A Polícia Federal (PF) entregou nesta semana ao presidente do Supremo Tribunal Federal (STF), ministro Edson Fachin, um relatório detalhado da perícia no celular do banqueiro Daniel Vorcaro, dono do Banco Master, que reforça as suspeitas de proximidade entre Vorcaro e o ministro Dias Toffoli, atual relator do inquérito sobre fraudes financeiras na instituição.

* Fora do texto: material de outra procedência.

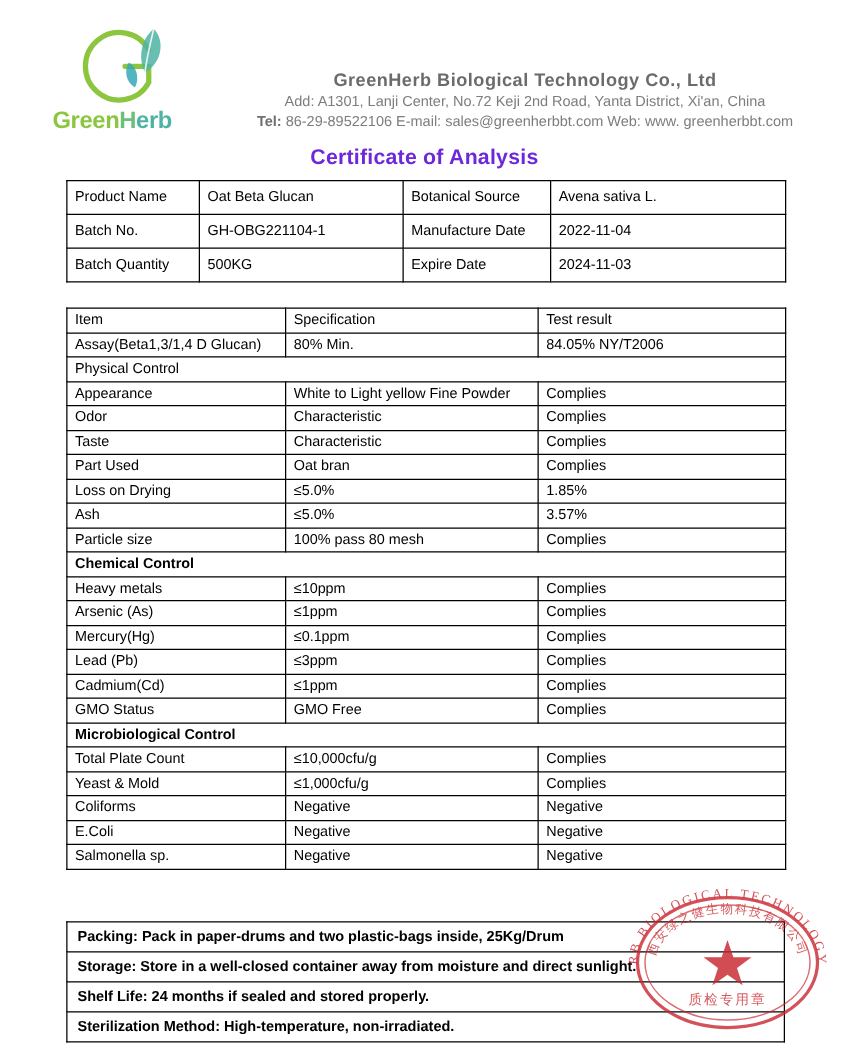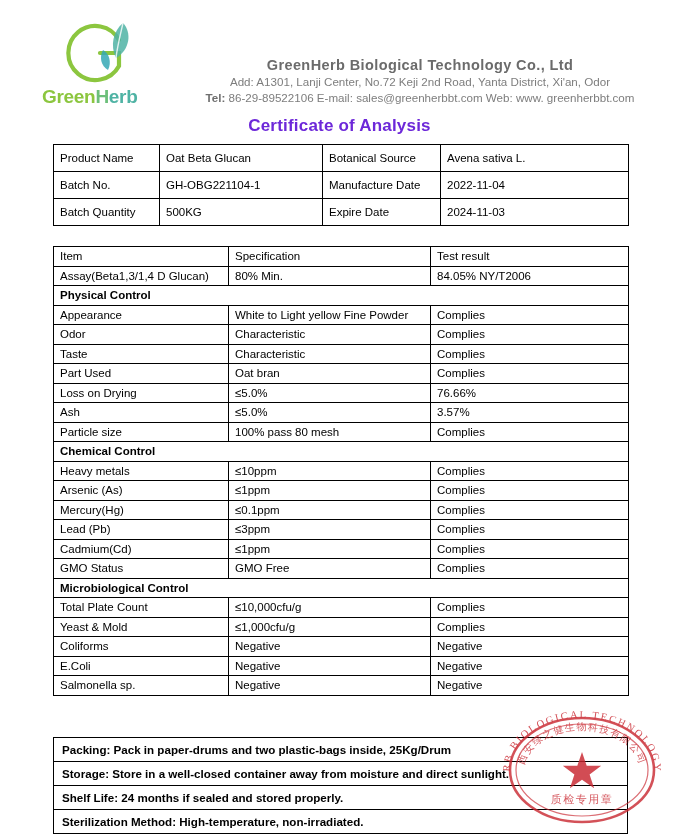--- a/index.html
+++ b/index.html
@@ -110,21 +110,21 @@
 
   #spec-table {
     left: 53px; top: 246px;
     width: 575px;
   }
   #spec-table td { height: 19.5px; }
   #spec-table td.section {
     font-weight: bold;
   }
   #spec-table td.section.plain {
-    font-weight: bold;
+    font-weight: normal;
   }
 
   #footer-table {
     left: 53px; top: 737px;
     width: 575px;
     z-index: 3;
   }
   #footer-table td {
     height: 24px;
     font-weight: bold;
@@ -157,21 +157,21 @@
         <path d="M43 30 C49 33 52 42 48 50 C41 46 39 37 43 30 Z" fill="#35a8b5" opacity="0.85"></path>
       </svg>
     </div>
     <div class="logo-word">
       <span class="g1">Green</span><span class="g2">H</span><span class="g3">erb</span>
     </div>
   </div>
 
   <div class="company-block">
     <div class="company-name">GreenHerb  Biological  Technology  Co., Ltd</div>
-    <div class="company-addr">Add: A1301, Lanji Center, No.72 Keji 2nd Road, Yanta District, Xi'an, Odor</div>
+    <div class="company-addr">Add: A1301, Lanji Center, No.72 Keji 2nd Road, Yanta District, Xi'an, China</div>
     <div class="company-contact">
       <span class="lbl">Tel:</span>
       <span>86-29-89522106 E-mail: sales@greenherbbt.com Web: www. greenherbbt.com</span>
     </div>
   </div>
 </div>
 
 <div class="doc-title">Certificate of Analysis</div>
 
 <table id="info-table">
@@ -239,21 +239,21 @@
         <td>Complies</td>
       </tr>
       <tr>
         <td>Part Used</td>
         <td>Oat bran</td>
         <td>Complies</td>
       </tr>
       <tr>
         <td>Loss on Drying</td>
         <td>≤5.0%</td>
-        <td>76.66%</td>
+        <td>1.85%</td>
       </tr>
       <tr>
         <td>Ash</td>
         <td>≤5.0%</td>
         <td>3.57%</td>
       </tr>
       <tr>
         <td>Particle size</td>
         <td>100% pass 80 mesh</td>
         <td>Complies</td>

De acordo com fontes da investigação e reportagens de veículos como G1, UOL, BBC News Brasil e Folha de S.Paulo, as mensagens extraídas do aparelho apreendido em novembro de 2025 (durante a Operação Compliance Zero) incluem conversas em que Vorcaro e seu cunhado, Fabiano Zettel, discutem pagamentos para a empresa Maridt — da qual Toffoli é sócio e que era proprietária do resort Tayayá, vendido a um fundo ligado ao grupo do banqueiro.
A PF apura se houve repasses diretos ou indiretos relacionados ao ministro, e o diretor-geral Andrei Rodrigues formalizou pedido de suspeição de Toffoli para que ele seja afastado da relatoria. Investigadores avaliam que a permanência do ministro no caso se tornou “insustentável”, com potencial para “resetar a República” devido à gravidade das descobertas.

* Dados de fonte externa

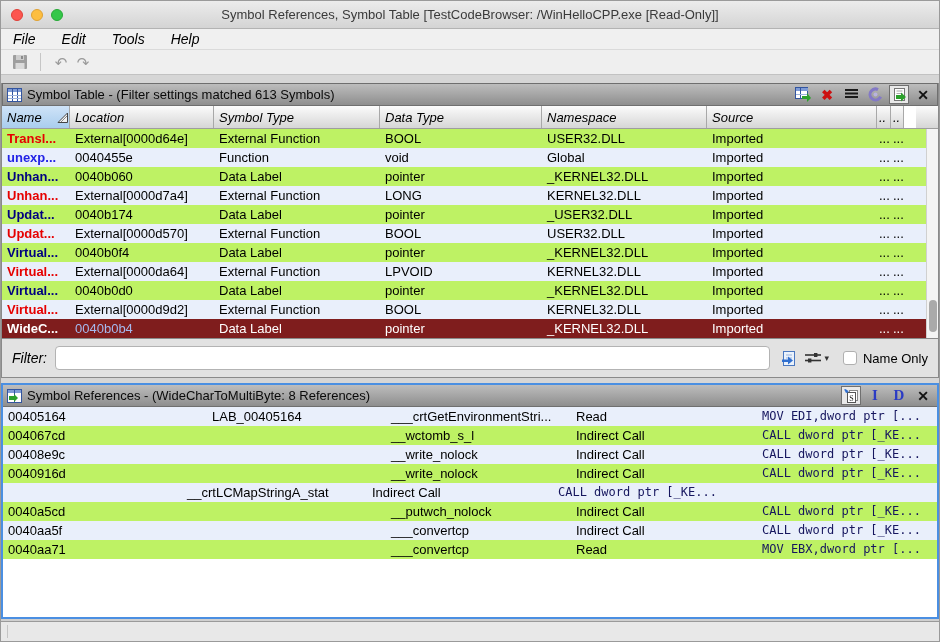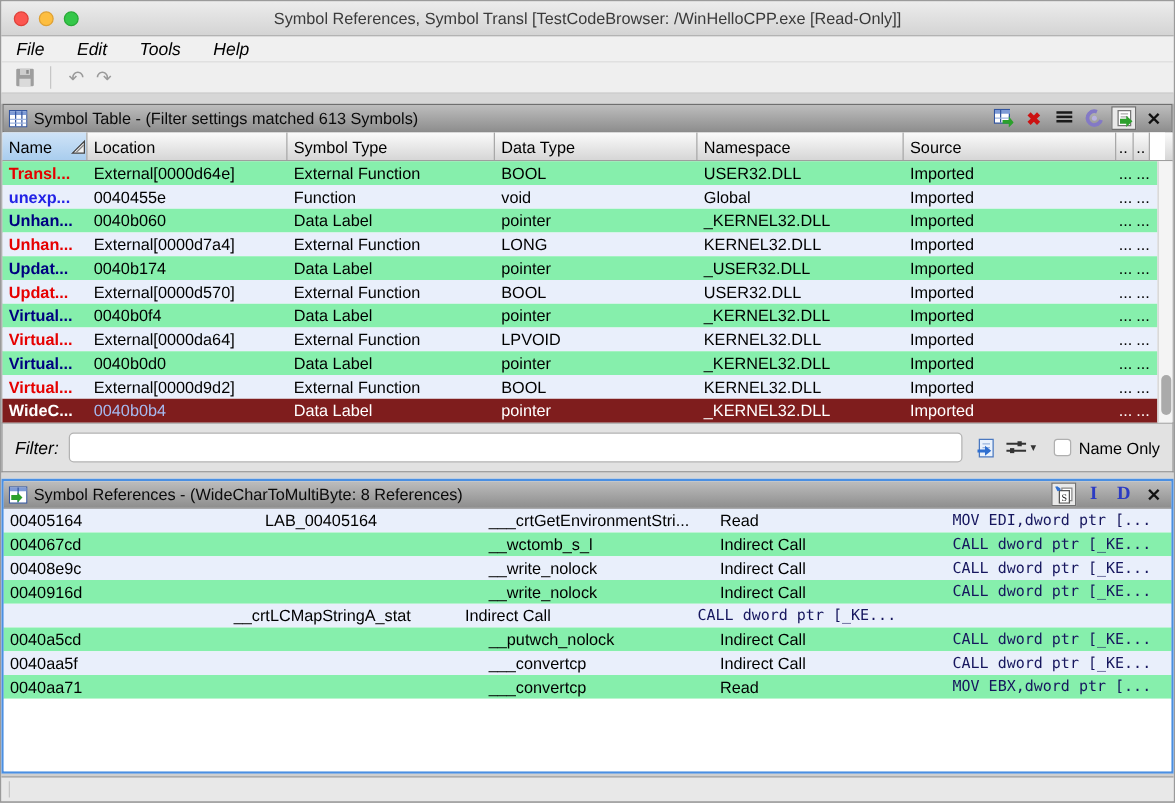--- a/index.html
+++ b/index.html
@@ -37,39 +37,39 @@
   .panel-title { font-size:13px; color:#0a0a0a; margin-left:5px; flex:1; white-space:nowrap; overflow:hidden; }
   .hdr-icons { display:flex; align-items:center; gap:4px; }
   .iconbtn { width:20px; height:19px; display:flex; align-items:center; justify-content:center; border:1px solid transparent; }
   .iconbtn.toggled { background:#e9e9e9; border:1px solid #707070; }
   .x-glyph { font-size:14px; font-weight:bold; color:#111; line-height:1; }
   .redx-glyph { font-size:14px; font-weight:bold; color:#cc1111; line-height:1; }
   .letter-ref { font-family:"Liberation Serif", serif; font-weight:bold; font-size:15px; color:#2b3bc4; line-height:1; }
 
   
   .colheader { display:flex; height:23px; background:linear-gradient(#fbfbfb,#d6d6d6);
-               border-bottom:1px solid #9e9e9e; }
+               border-bottom:1px solid #9e9e9e;font-style:italic; }
   .th { font-size:13px; color:#000; line-height:21px; padding-left:5px; border-right:1px solid #a8a8a8;
         white-space:nowrap; overflow:hidden; display:flex; align-items:center; justify-content:space-between; }
   .th.sorted { background:linear-gradient(#cfe3f7,#a9cdee); }
-  .tr { display:flex; height:19px; background:#86efac; }
+  .tr { display:flex; height:19px; background:#bef264; }
   .td { font-size:13px; color:#000; line-height:19px; padding-left:5px; white-space:nowrap; overflow:hidden; }
   .st-body .tr:nth-child(even) { background:#e9effb; }
   .sr-body .tr:nth-child(odd)  { background:#e9effb; }
   .tr.selected, .st-body .tr.selected { background:#7f1d1d; }
   .tr.selected .td { color:#fff; }
   .tr.selected .td.c-loc { color:#a6b9ee; }
   .td.c-name { font-weight:bold; }
   .name-red  { color:#e60000; }
   .name-blue { color:#2222e6; }
   .name-navy { color:#000080; }
   .tr.selected .td.c-name { color:#fff; }
 
   
-  .st .c-name{width:68px}.st .c-loc{width:160px}.st .c-stype{width:166px}.st .c-dtype{width:162px}
+  .st .c-name{width:68px}.st .c-loc{width:144px}.st .c-stype{width:166px}.st .c-dtype{width:162px}
   .st .c-ns{width:165px}.st .c-src{width:170px}.st .c-d1{width:14px;padding-left:2px}.st .c-d2{width:13px;padding-left:2px}
   .st .c-sbcorner{width:12px;border-right:none;background:#fff}
 
   
   .sr .c-floc{width:204px}.sr .c-label{width:179px}.sr .c-sub{width:185px}.sr .c-acc{width:186px}
   .sr .c-prev{flex:1; font-family:"DejaVu Sans Mono", monospace; font-size:12px; color:#16165e;}
 
   .st-panel { border-left:1px solid #8a8a8a; border-right:1px solid #8a8a8a; border-bottom:1px solid #8a8a8a;
               background:#fff; }
   .st-rows-wrap { display:flex; }
@@ -101,21 +101,21 @@
   .statusbar .notch { position:absolute; left:6px; top:3px; bottom:3px; width:1px; background:#c4c4c4; }
 
   svg { display:block; }
 </style>
 </head>
 <body>
 
 <div class="window">
 
   <div class="titlebar">
-    <div class="title-text">Symbol References, Symbol Transl [TestCodeBrowser: /WinHelloCPP.exe [Read-Only]]</div>
+    <div class="title-text">Symbol References, Symbol Table [TestCodeBrowser: /WinHelloCPP.exe [Read-Only]]</div>
     <div class="lights">
       <div class="light red"></div>
       <div class="light yellow"></div>
       <div class="light green"></div>
     </div>
   </div>
 
   <div class="menubar">
     <span class="menu-item">File</span>
     <span class="menu-item">Edit</span>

Toffoli reagiu por nota afirmando que responderá a Fachin e classificando as menções como “ilações”. Ministros do STF, segundo relatos, reagiram com espanto e cobram cautela, mas há expectativa de que Fachin decida monocraticamente pelo afastamento antes de submeter ao plenário.
O Banco Master foi liquidado extrajudicialmente pelo Banco Central em 2025, e Vorcaro cumpre prisão domiciliar com tornozeleira eletrônica. A defesa do banqueiro afirma colaboração total com as autoridades.
O caso ganha contornos políticos explosivos às vésperas da corrida eleitoral de 2026, ampliando a pressão sobre o STF e o Judiciário.